Updates from Pearson, ABF and Domino's Pizza

Markets recovered some vim on Friday. The FTSE 100 leapt +0.70% to 6,335. CRH was the biggest riser, up +4.34% while GKN took the biggest hit, down -1.29%. In Europe, the French Cac 40 saw a +2.25% bounce while the Dow Jones climbed +0.86%.

Overnight, Japanese shares surge with the Nikkei hitting 11,662, up +2.43% and the Hang Seng rising +0.22%.
We begin with a trading update from Associated British Foods (AFB), owner of Primark. Sales at Primark in the first half were "exceptionally strong" claims ABF and expected to be 23% ahead of the same period last year and 25% ahead at constant currency, driven by robust like-for-like sales growth.

Primark operating profit margin was "much higher" than in the same period last year, reflecti lower cotton prices and better trading. Profit from Sugar in the first half will be lower than last year, ABF predicts. Poor growing conditions during 2012 resulted in a lower beet yield and sugar content.

In terms of groceries, "the worst UK harvest of recent years resulted in low volumes of wheat which was also of inferior quality but Allied Bakeries continued to produce high quality bread and recovered the higher cost through price increases," the company says.

Next, Pearson. The FT newspaper owner says full-year adjusted earnings per share slipped 3% to 84.2 pence, as predicted by the company earlier in January. Adjusted operating profits climb 1% higher to £936m; the dividend rises +7% to 45.0p.

Pearson claims "considerable" growth opportunity in education driven by a rapidly-growing global middle class and adoption of learning technologies, especially in emerging economies but market conditions are generally weak in the developed world and for print publishing businesses it says.

"We expect the FT Group," says Pearson, "to benefit from continued growth in digital and subscription revenues in 2013 but advertising to remain weak and volatile with profits reflecting further actions to accelerate the shift from print to digital."

Lastly, Domino's Pizza and record profits. Profit before tax, excluding Germany and Switzerland, rise 14.2% to £49.7m (2011: £43.6m) while profit before tax for Germany and Switzerland - where most stores tend to be corporate, non-franchise operations - climbs +10.8% to £46.7m (2011: £42.2m).
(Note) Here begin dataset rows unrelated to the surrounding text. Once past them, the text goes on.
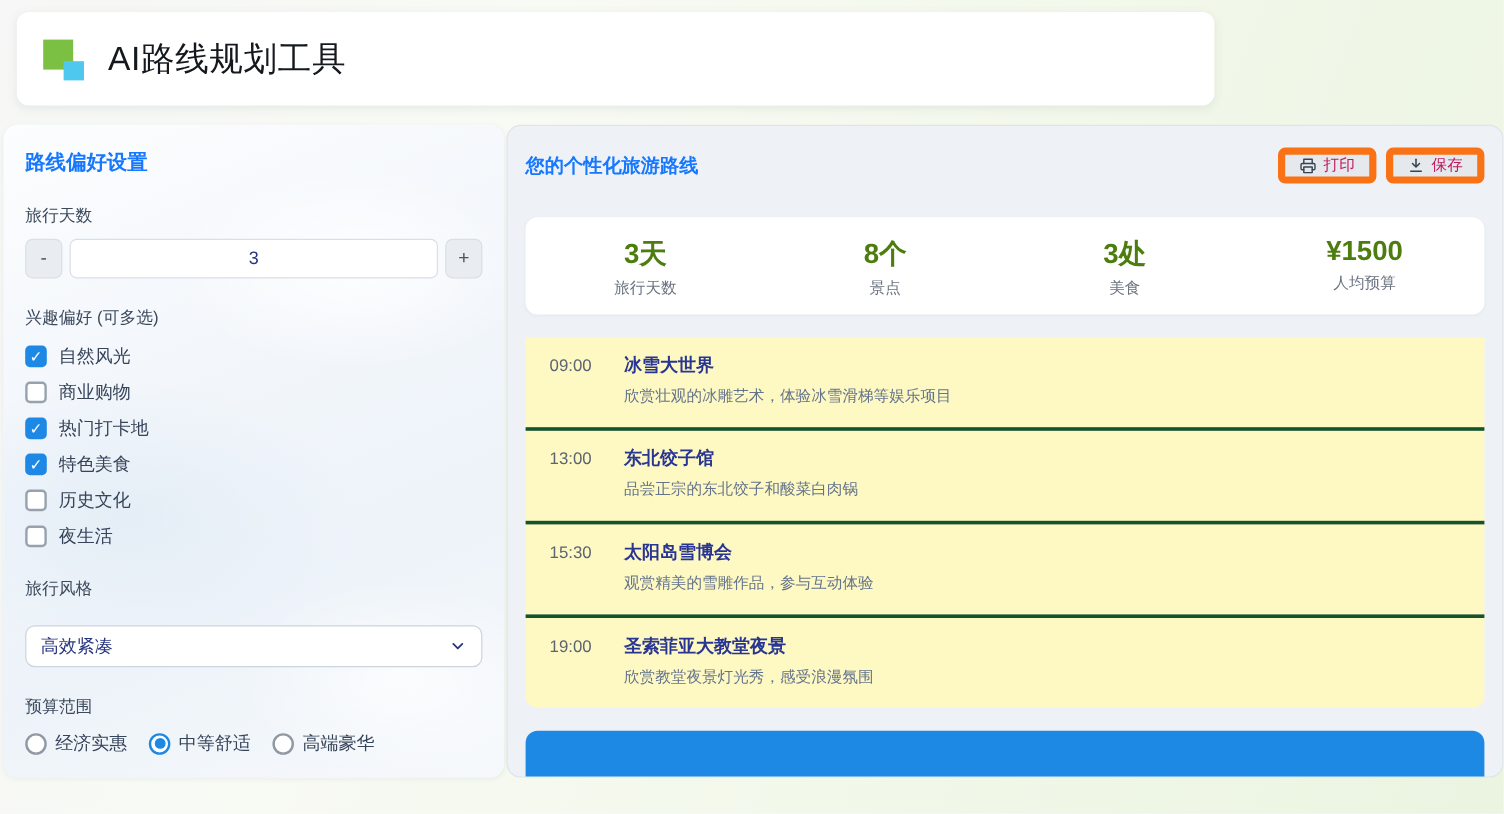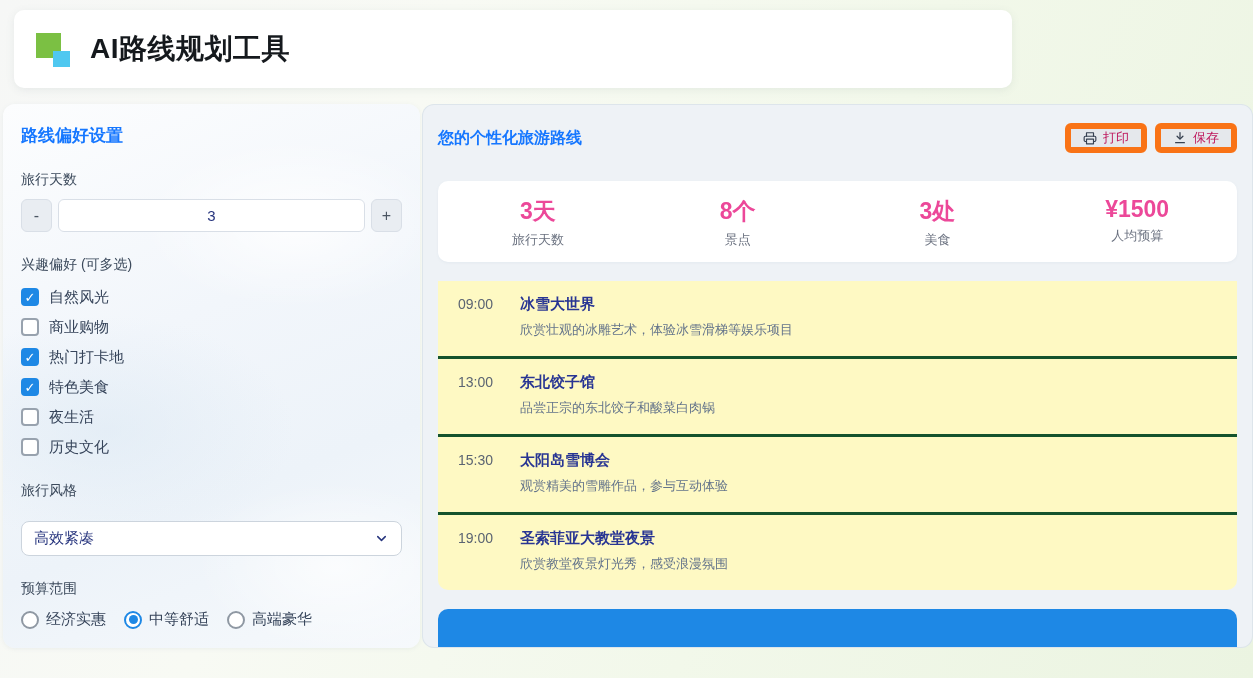"AI路线规划工具" .app-title { font-weight: 700 -> 400 }
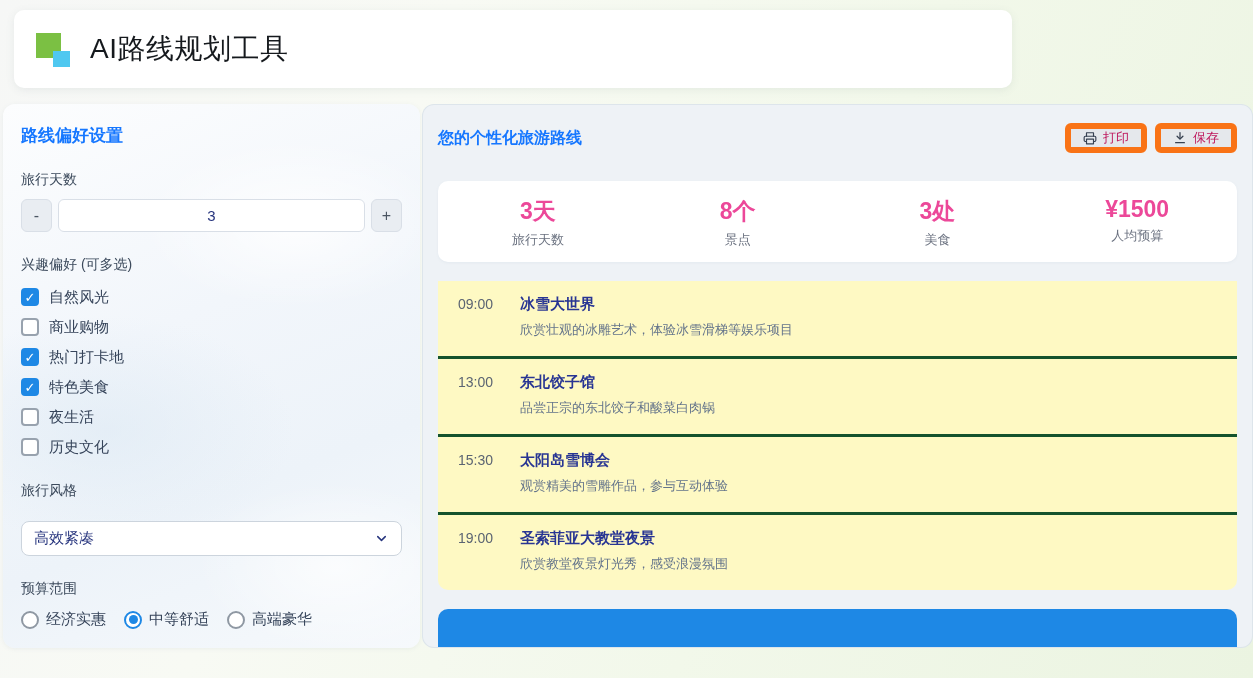"3天" .stat-value { color: #ec4899 -> #4d7c0f }
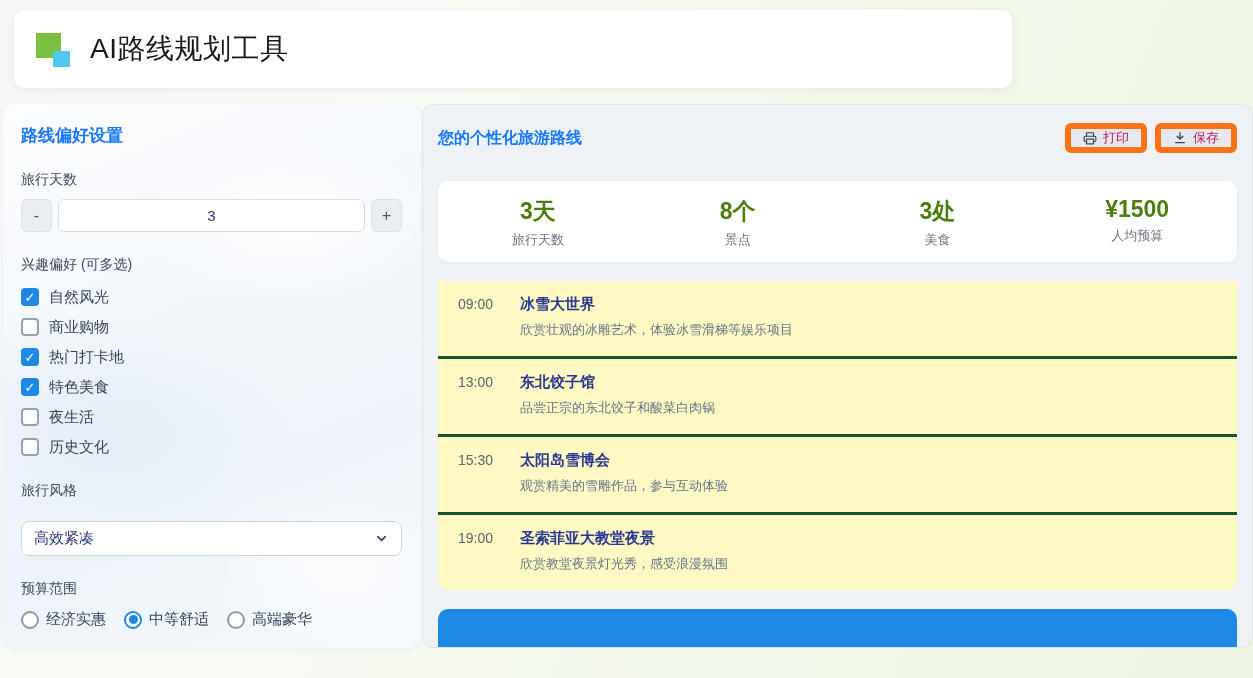"夜生活" div.check-row { order: before "历史文化" -> after "历史文化" }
There's like-for-like sales growth of 5.0% in 612 UK mature stores (2011: 3.7% in 557 mature stores); online system sales increased 46.3% to £268.6m (2011: £183.6m). The final dividend is upped 16.2% to 7.90p per share (2011: 6.80p).

All good news, but Domino's acknowledged the recent UK spell of poor weather and widespread snow "had an adverse impact on trading. During these two weeks, we had a total of 498 stores closed at some point - almost two-thirds of our UK store network was impacted."